Note the body styles of the pickup trucks in the billboard ad. The quad headlights would lead me to 1958. That is a 57 Chevy in the parking lot.
Nevertheless, a wonderful picture find.
Thanks slynkyo.
#6
Posted 24 August 2012 - 08:10 AM
Based on another picture, that door used to be a window. You wouldn't believe how that house once looked like in the early century! I'll post it here when I get a chance.
#7
Posted 21 August 2013 - 07:23 PM
-City of Victoria website, 2009
#8
Posted 22 August 2013 - 03:19 PM
When the Royal Theatre was planned in 1913, they wanted it bigger and purchased the property at 810 Courtney Street, the May House, immediately behind the theatre property. This allowed them to increase seating within the boundaries of the original Broughton Street lot and have the stage and fly tower on the lot at 810 Courtney.
The consortium of private businessmen who built the Royal soon ran out of funds and everything was mortgaged, including both pieces of property. The mortgage holder at 810 Courtney foreclosed and, from the Daily Times of January 17, 1916 comes this:
"STAGE WITHOUT HOUSE; HOUSE WITHOUT STAGE
Divided Against Itself by Legal Action; Royal Victoria Will Still Stand.
A curious situation is created by the foreclosing of the mortgage on portion of the Royal Victoria Theatre property . The mortgagee finds himself in possession of a theatre auditorium without a stage, while the Victoria Opera House Company is left with a stage without any accommodation for an audience.
The owner of the front half of the property is, however, not so badly off as the owners of the rear portion, especially since the flickering drama seems to be the only sort that Victorians can hope to see. He can gain a screen across the proscenium arch and present to as larger audience as the big auditorium will hold motion picture substitutes for the spoken play.
This situation is probably unique in the history of drama. A house without a stage or a stage without a house is so unthinkable that it requires a little thought to realize the position. Here is an owner of a fine theatre building or one half of it and with all the convenience for seating hundreds of people comfortably. But he cannot produce opera or play for their entertainment. On the other hand the theatre company possesses one of the largest and most adequate stages on the continent, with all the scenic accessories and machinery and with dressing-rooms that are models of comfort. It can stage any attraction on the road, but cannot offer the players any audience to listen to their efforts. Playing to the back of the curtain would be neither satisfying nor profitable.

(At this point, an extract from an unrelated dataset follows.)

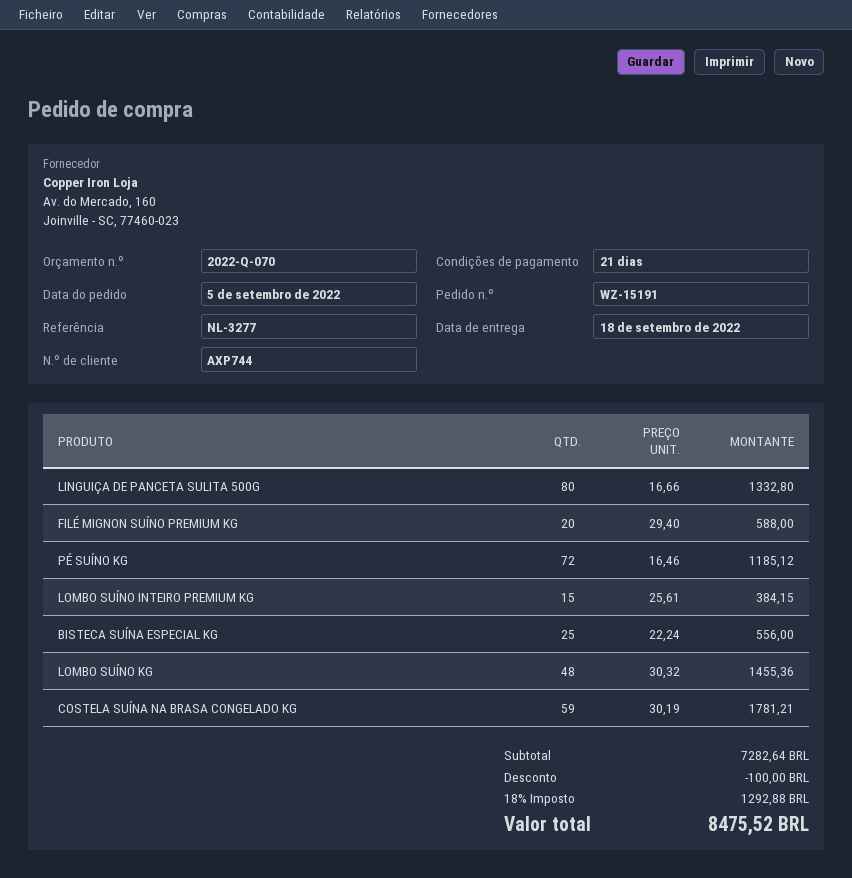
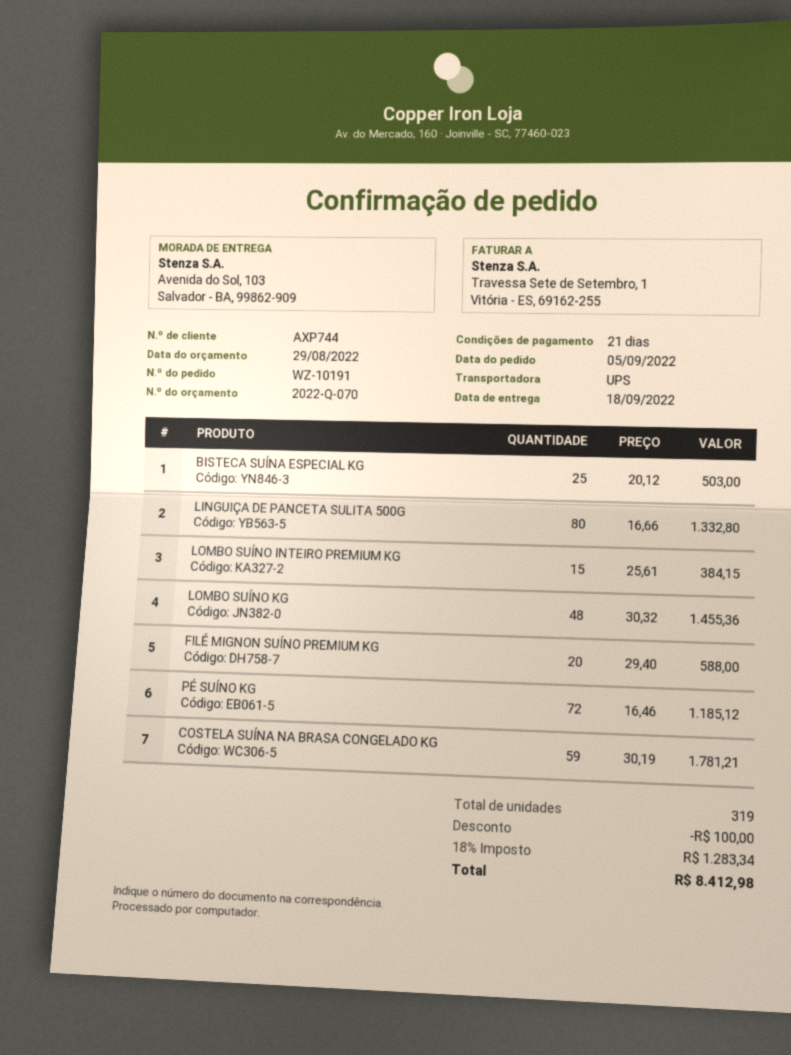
order number: WZ-15191 -> WZ-10191
BISTECA SUÍNA ESPECIAL KG: 25 x 22.24 = 556.00 -> 25 x 20.12 = 503.00
tax: 18% = 1292.88 -> 18% = 1283.34
total: 8475.52 -> 8412.98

The wags offer many suggestions as to what use the stage could be put to. It might make a dancing academy, a ball-room or a banquet hall, or, if the dressing-rooms were converted into bedrooms, some one might run a hotel and utilize the stage for a drawing-room for guests. The field for suggestion is as wide as the wildest imagination can range.
As a matter fact, there is no doubt that an arrangement will be come to between the owners of the two portions of the theatre which will enable the whole property to be used as one building should such a thing as a dramatic company ever come here again. Meanwhile the mortgagee is not worrying about what may happen back stage and “The Birth Of a Nation” will be featured forth from the boundary wall of his portion of the theatre this week, stage or no stage."
#9
Posted 02 December 2013 - 03:26 PM
If I had to guess I would say this building was left as a storage or site office building, or perhaps to preserve a grandfathered setback. I always assumed it was an office for the parking lot in past years, but maybe not?
#10
Posted 02 December 2013 - 03:35 PM
Not a bad guess, OE.
Know it all.
Citified.ca is Victoria's most comprehensive research resource for new-build homes and commercial spaces.
#11
Posted 02 December 2013 - 07:41 PM
I think we already identified that building--it's the remains of a house.